Laptop recommendation

So I’m going back to school either tbis fall of spring, and am going to need a laptop. First time going back to school in about 10 years. Going for computer science to start as well as general ed

Things I’m looking for:
-lightweight! I’ll be riding a bicycle often, so this is important
-a really good keyboard. Obviously with computer science, I will be typing a lot
-AT LEAST 1080p, preferably higher
-13-14" screen
-very likely to install Linux and use that as my main OS
-durable

I plan on doing programming on it for school and hobbies, usually while watching a movie/music for background noise, and probably have a website or two open on a second display. Gaming will likely consist of simple indie games, old school jRPG’s, and old console emulation, though I do plan on streaming with them.

I also plan on building a NAS to store most of my media, and even thought about remote gameplay options since the games I’d e playing really don’t require low latency, and figured I probably don’t need a dedicated gpu for what I demand of it, but I am worried about thermal throttling for when I am doing a few things are once.

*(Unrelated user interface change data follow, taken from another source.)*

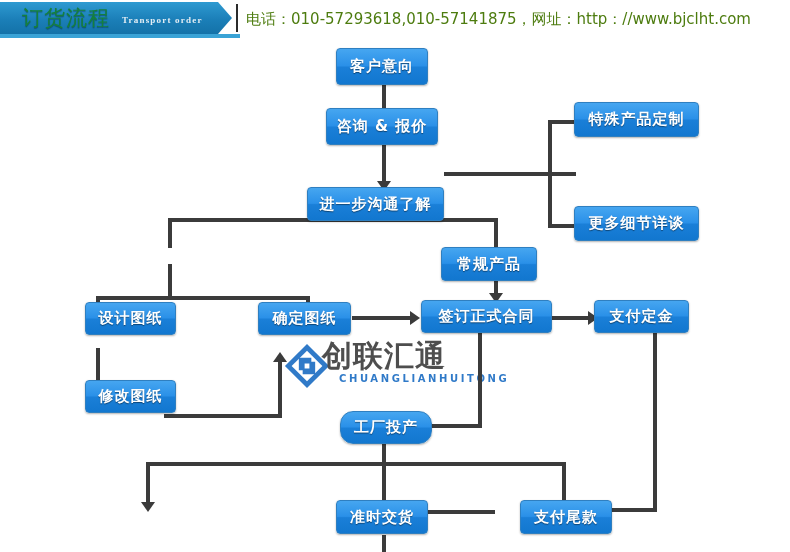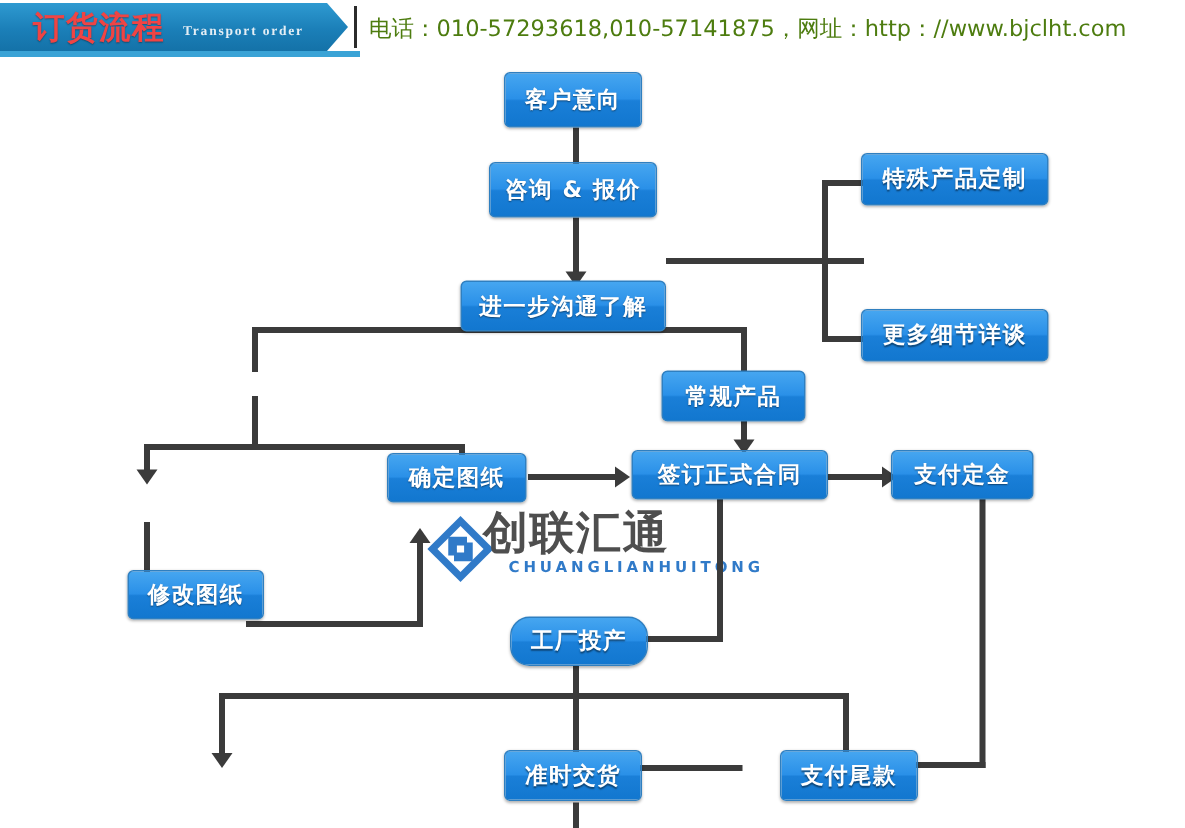--- a/index.html
+++ b/index.html
@@ -28,7 +28,7 @@
   #header-title{
     position:absolute;left:22px;top:5px;
     font-family:"DejaVu Sans","Liberation Sans",sans-serif;
-    font-size:21px;font-weight:bold;color:#ef4444;
+    font-size:21px;font-weight:normal;color:#15803d;
     letter-spacing:1px;
     text-shadow:0 1px 1px rgba(0,0,0,.35);
     line-height:26px;

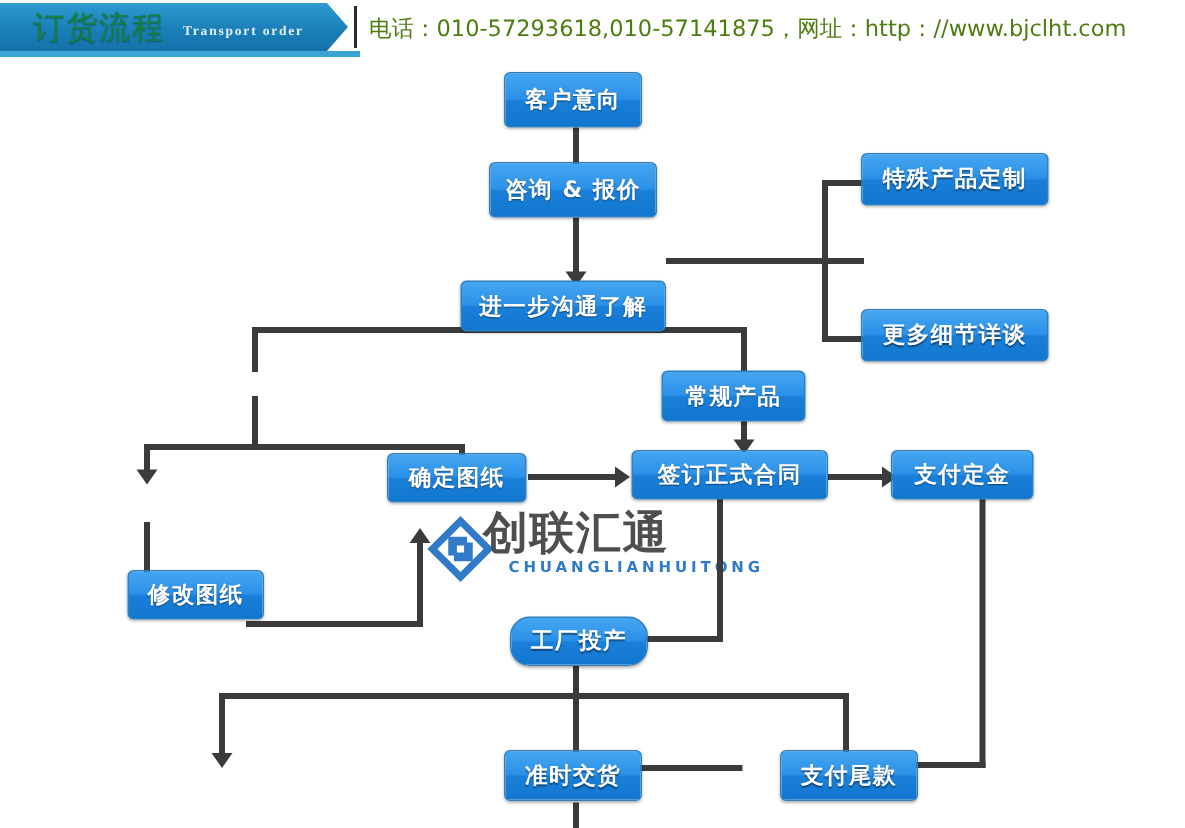--- a/index.html
+++ b/index.html
@@ -209,6 +209,7 @@
 
   <div class="node" style="left:441px;top:207px;width:96px;height:34px;">常规产品</div>
 
+  <div class="node" style="left:85px;top:262px;width:91px;height:33px;">设计图纸</div>
 
   <div class="node" style="left:258px;top:262px;width:93px;height:33px;">确定图纸</div>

I was thinking of getting the Lenovo x1 carbon, though I thought I would post this to see what other ideas the community might have in case there might be q better option. My thoughts behind it is that it is light, the right size, durable, great keyboard, great screen, and being the “professional” line, hopefully built to handle a good workload without throttling. Ooh, and I find the simple black styling sexy as hell

I own a Lenovo Yoga 3 11,6" laptop, and am very satisfied with it. I'll summarize your criterions:

  • Right size: I think that 11,6" is just right for a portable laptop. The Dell XPS 13" is a 13" screen in a 11,6" chassis, but anyways.
  • Durable: This is unfortunately where I feel Lenovo cut the costs for this laptop. It's all plastic (almost), and little force is required to warp the chassis. Being plastic, this isn't too much of an issue, but adjusting the screen distorts the LCD, which doesn't feel great.
  • Keyboard: I'm used to typing on shallow keyboards, so I can't help you here. It's mushy, soft and shallow. Perfect for me, probably not perfect for people used to mechanical keys.
  • Screen: 1080p IPS screen. It's really good. Great viewing angles, color accuracy and brightness. Glossy finish, though.
  • Performance: It uses the Broadwell-Y line of processors, which are low power and performance. I have had no performance issues on debian and haven't seen any throttling. I use cpufreq instead of intel p-state. I do mostly lighter stuff (latex, freecad, scripting) and it has no issues with that. Some websites are slow, however, but I'm ready to blame that on crappy web development, rather than poor performance on my end.
  • Aesthetics: there's a white and an orange version. Although there are images of a black version, it was not available when I purchased mine.

Edit:
Most importantly, all function keys are programmable and although automatic identification of certain things don't work out of the box (e.g. only they keyboard is turned off in tablet mode, and not the mouse; I haven't looked into the gyro for automatic screen rotation), as far as I can tell, most things are supported in debian stretch.